This study retrospectively enrolled 76 patients (6 in the training group, 70 in the validation group) with LARC who received nCRT at the Fifth affiliated Hospital of Sun Yat-sen University and Harbin Medical University Cancer Hospital between December 2011 and September 2017. The inclusion criteria were as follows: (1) complete information on medical records and pathological confirmation of LARC; (2) stage II/III disease by MRI or CT combined with endorectal ultrasound according to the eighth edition of the American Joint Committee on Cancer (AJCC) Staging Manual; (3) no previous history of cancer surgery, pelvic radiotherapy or systemic chemotherapy; and (4) no other history of a malignant tumor; (5) No patient had autoimmune diseases, such as rheumatoid diseases, or other serious diseases.

The immune statuses of six patients (3 who achieved pCR, 3 who did not) with matched clinicopathological parameters were determined by IMC. We further enrolled 70 patients [14 who achieved pCR, 56 who did not (all patients achieved partial response or stable disease, no progressive disease)] with LARC in this study for independent validation; a representative formalin-fixed, paraffin-embedded (FFPE) sample was selected from each rectal biopsy sample for immunohistochemical staining.

This experiment was approved by the Ethics Committee of the Fifth affiliated Hospital of Sun Yat-sen University and Harbin Medical University Cancer Hospital, and written informed consent was obtained from all patients.

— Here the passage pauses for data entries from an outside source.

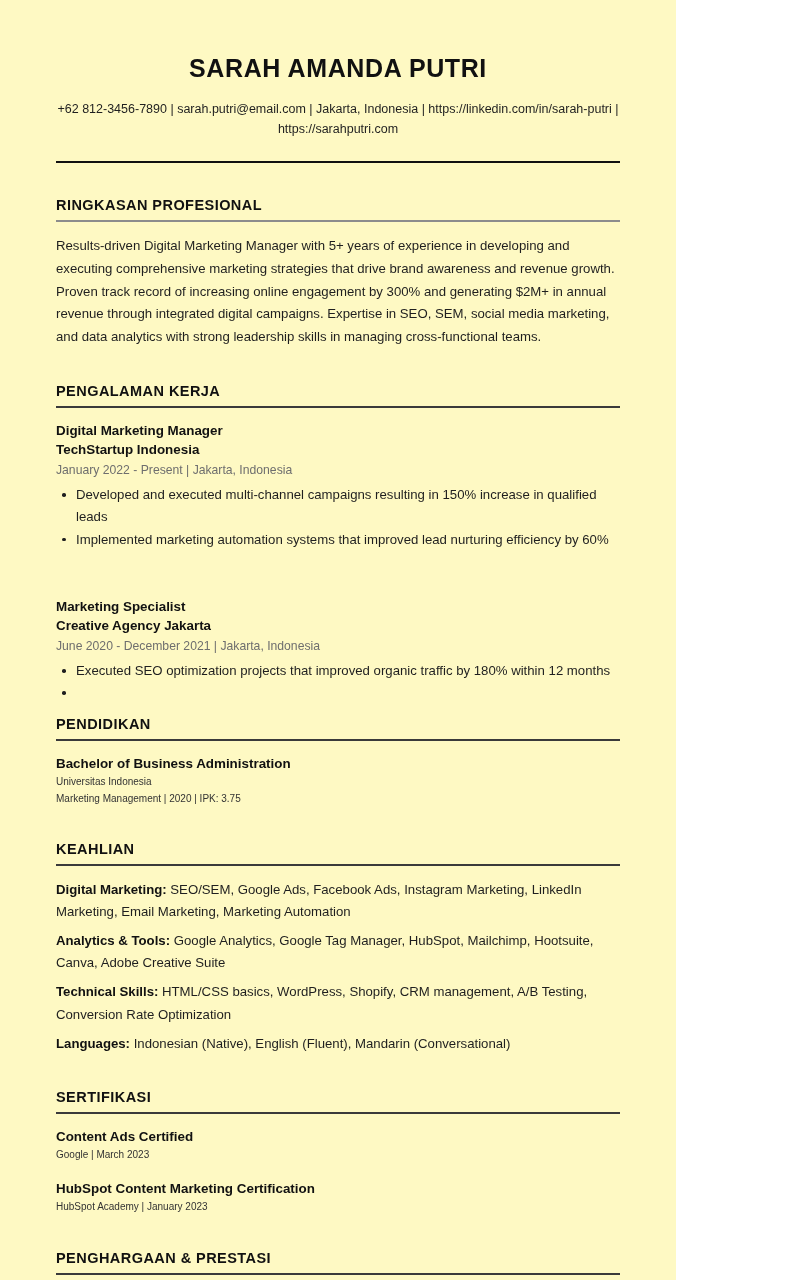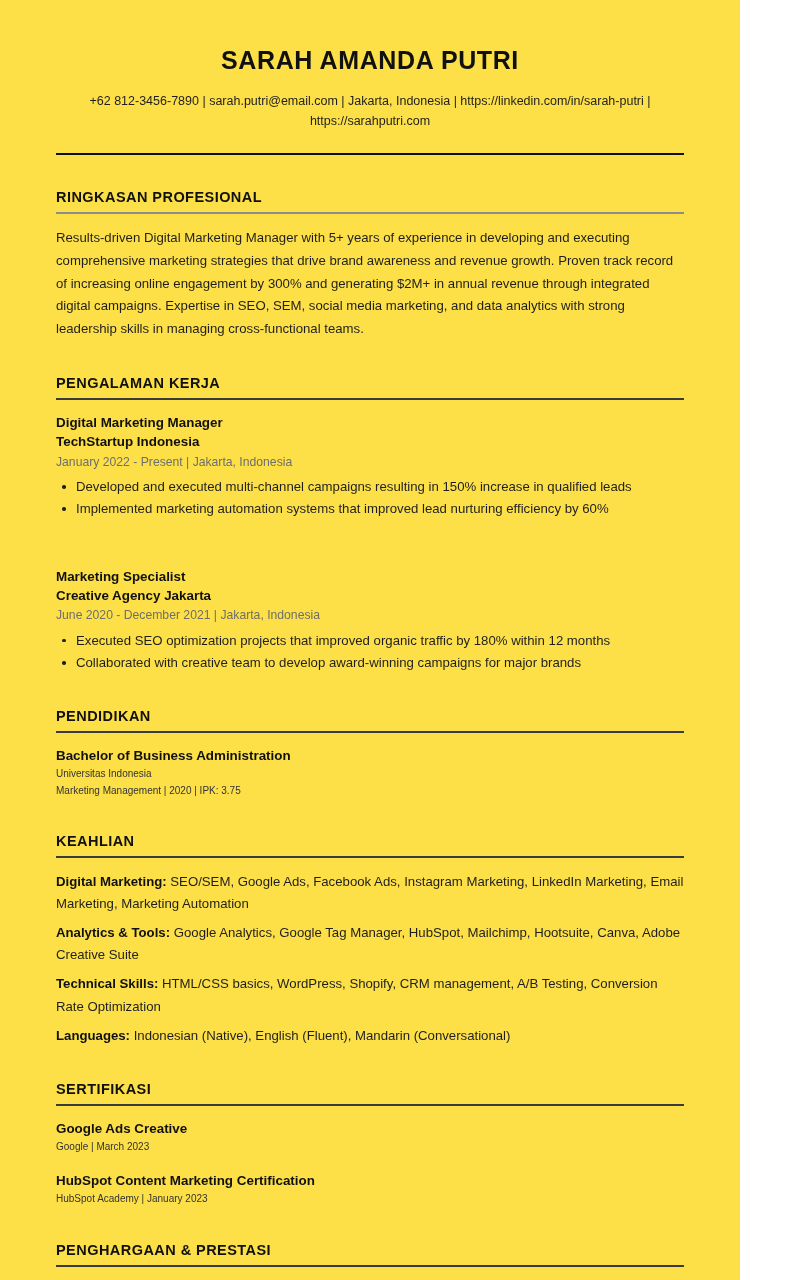"SARAH AMANDA PUTRI" .page { background: #fde047 -> #fef9c3; padding: 0 56px -> 8px 56px; width: 740px -> 676px }
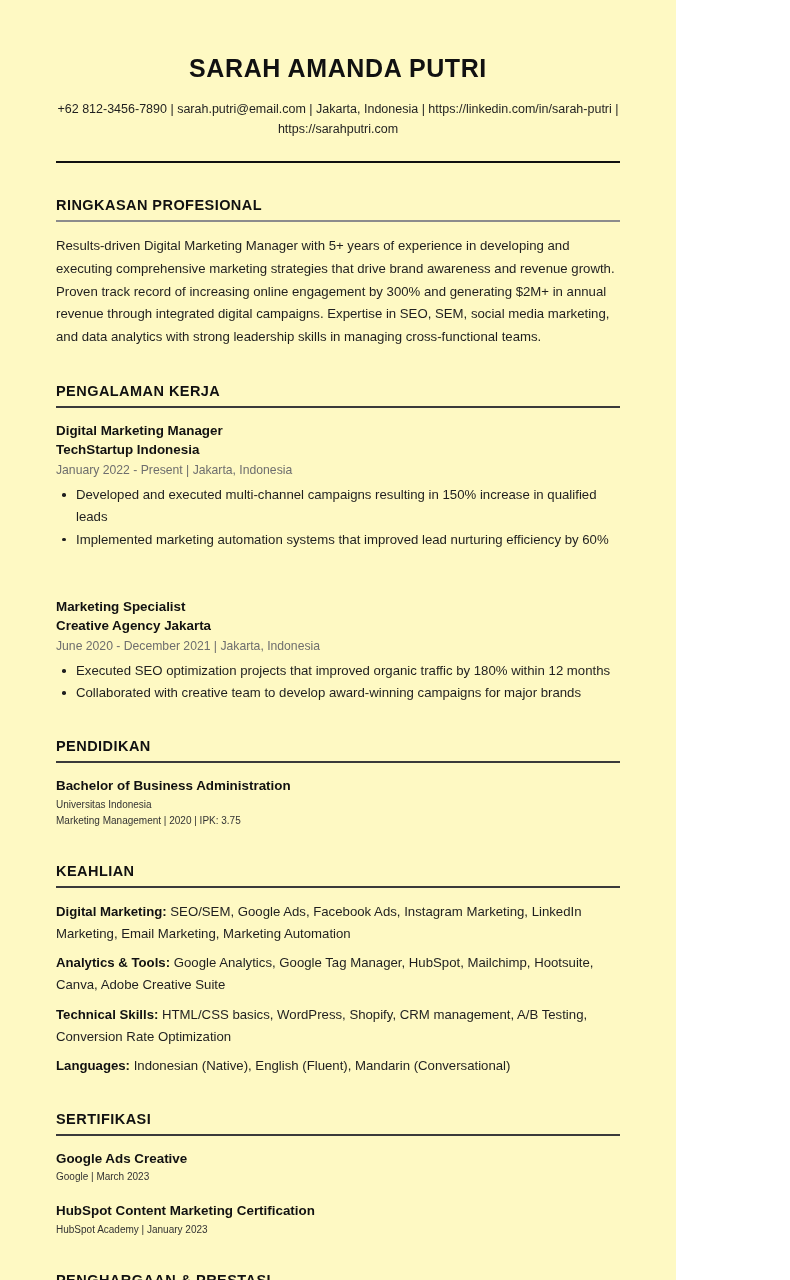"Collaborated with creative team to" span { html: <span>Collaborated with creative team to develop award-winning campaigns for major brands</span> -> none }
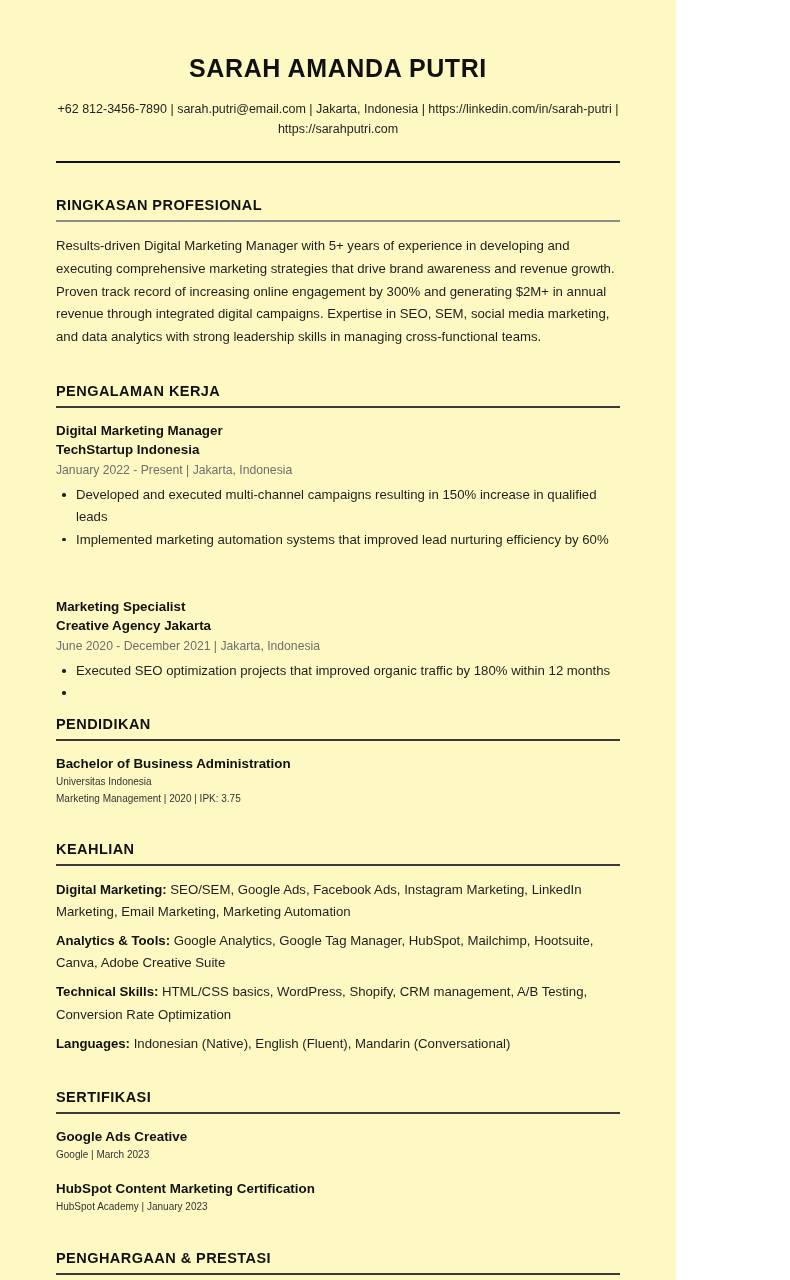"Google Ads Creative" div.entry-title { text: Google Ads Creative -> Content Ads Certified }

Four-micrometer-thick FFPE sections were stained with a panel of 12 antibodies (Table 1). Briefly, tissue sections were dewaxed with xylene and rehydrated sequentially with 100% to 70% ethanol before cleaning with PBS. Heat-induced antigen retrieval was performed in a pressure cooker for 9 min in Tris-EDTA buffer (pH 9.0). The slides were cooled to room temperature (RT) and then blocked at RT with 3% BSA for 1 h. At the same time, the antibody panel was prepared with the antibody diluent solution. Each slide was incubated overnight with all antibodies at 4°C. The next day, the slides were washed with PBS containing 0.2% Triton-X 3 times, and DNA was labelled with Intercalator-Ir (1:400 dilution) for 30 min at RT. Before IMC acquisition, the slides were rinsed with ddH2O for 10 min and air dried for at least 20 min. The IMC assay was purchased from Fluidigm. All IMC steps were performed in accordance with instructions from the manufacturer. An area of approximately 500 × 500 μm was selected based on bright field images. Two or three regions of interest (ROIs) were selected for each slide, depending on the size of the section. After the Hematoxylin-eosine(HE) staining, the areas with the highest concentration of immune cells were selected as ROIs. The expression intensity of markers related to individual ROIs was used as the input for further analysis.


Table 1 Antibody panel.

Immunohistochemical Staining

Consecutive, 2.5-μm-thick FFPE sections were manually subjected to immunohistochemical staining. Slides were dewaxed with xylene, rehydrated with graded ethanol and then immunohistochemically stained. The following primary antibodies were used:

Anti-CD163 (1:500, ab87099, Abcam); Anti-CD8 (1:500, ab4055, Abcam); and Anti-FOXP3 (1:300, ab20034, Abcam).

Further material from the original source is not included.